🤖 AI Summary
This work addresses the challenge of automatically generating ancient Chinese Ci poetry music—such as Song dynasty lyrical songs—which existing models struggle to reproduce due to their distinctive rhythmic structures and stylistic nuances. To this end, we propose SongSong, a novel staged-generation model that first predicts a melody from the textual input of a Song Ci poem, then separately synthesizes vocal and instrumental accompaniment tracks to produce a complete musical piece. Our approach achieves the first high-quality automatic reconstruction of Song Ci music and introduces OpenSongSong, the first large-scale dataset of ancient Song Ci music. Evaluations on 85 previously unseen Ci poems demonstrate that SongSong outperforms mainstream platforms such as Suno and SkyMusic in both subjective listening quality and objective metrics, establishing a new state of the art in this domain.
📝 Abstract
Recently, there have been significant advancements in music generation.
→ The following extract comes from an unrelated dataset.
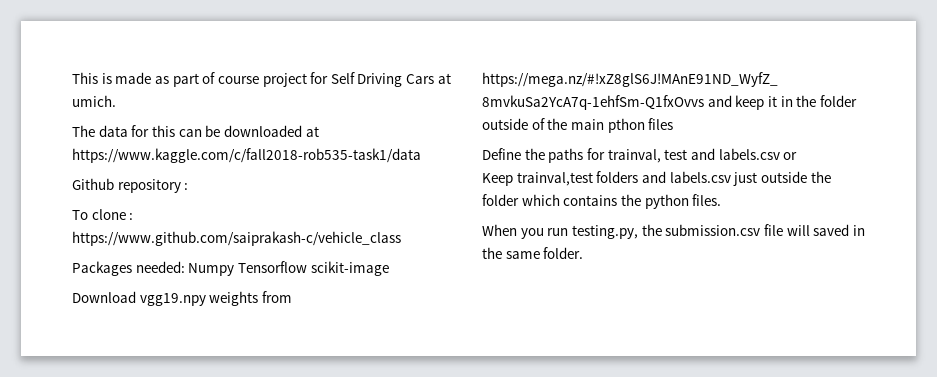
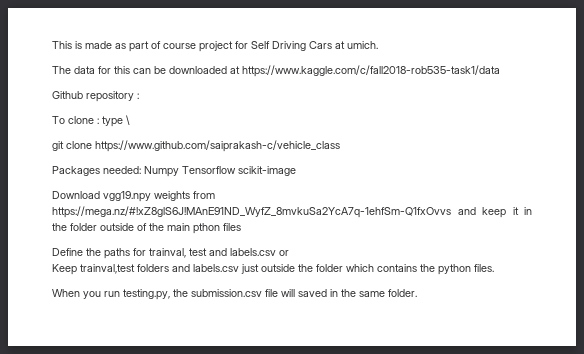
(134, 216) none -> [102,115,130,127] [52,141,92,151] type \ // git clone

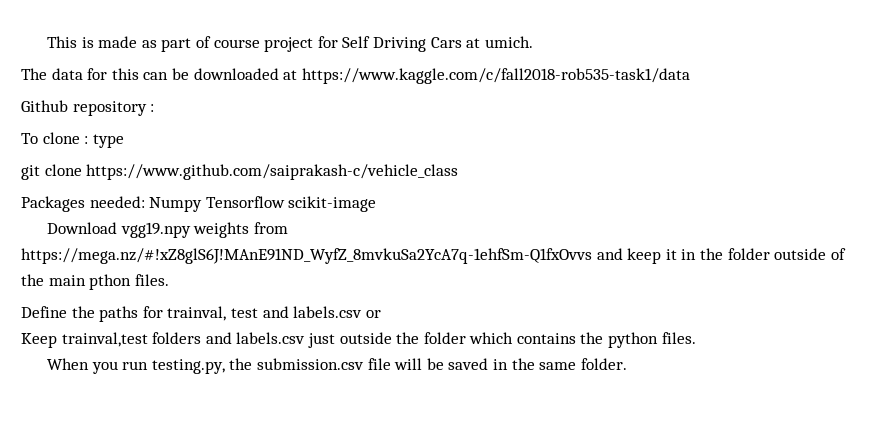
[126,115,130,125] \ -> (124, 141) none
[223,223,241,231] files -> [134,274,169,286] files.
(295, 293) none -> [426,358,444,370] be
However, existing models primarily focus on creating modern pop songs, making it challenging to produce ancient music with distinct rhythms and styles, such as ancient Chinese SongCi. In this paper, we introduce SongSong, the first music generation model capable of restoring Chinese SongCi to our knowledge. Our model first predicts the melody from the input SongCi, then separately generates the singing voice and accompaniment based on that melody, and finally combines all elements to create the final piece of music. Additionally, to address the lack of ancient music datasets, we create OpenSongSong, a comprehensive dataset of ancient Chinese SongCi music, featuring 29.9 hours of compositions by various renowned SongCi music masters. To assess SongSong's proficiency in performing SongCi, we randomly select 85 SongCi sentences that were not part of the training set for evaluation against SongSong and music generation platforms such as Suno and SkyMusic. The subjective and objective outcomes indicate that our proposed model achieves leading performance in generating high-quality SongCi music.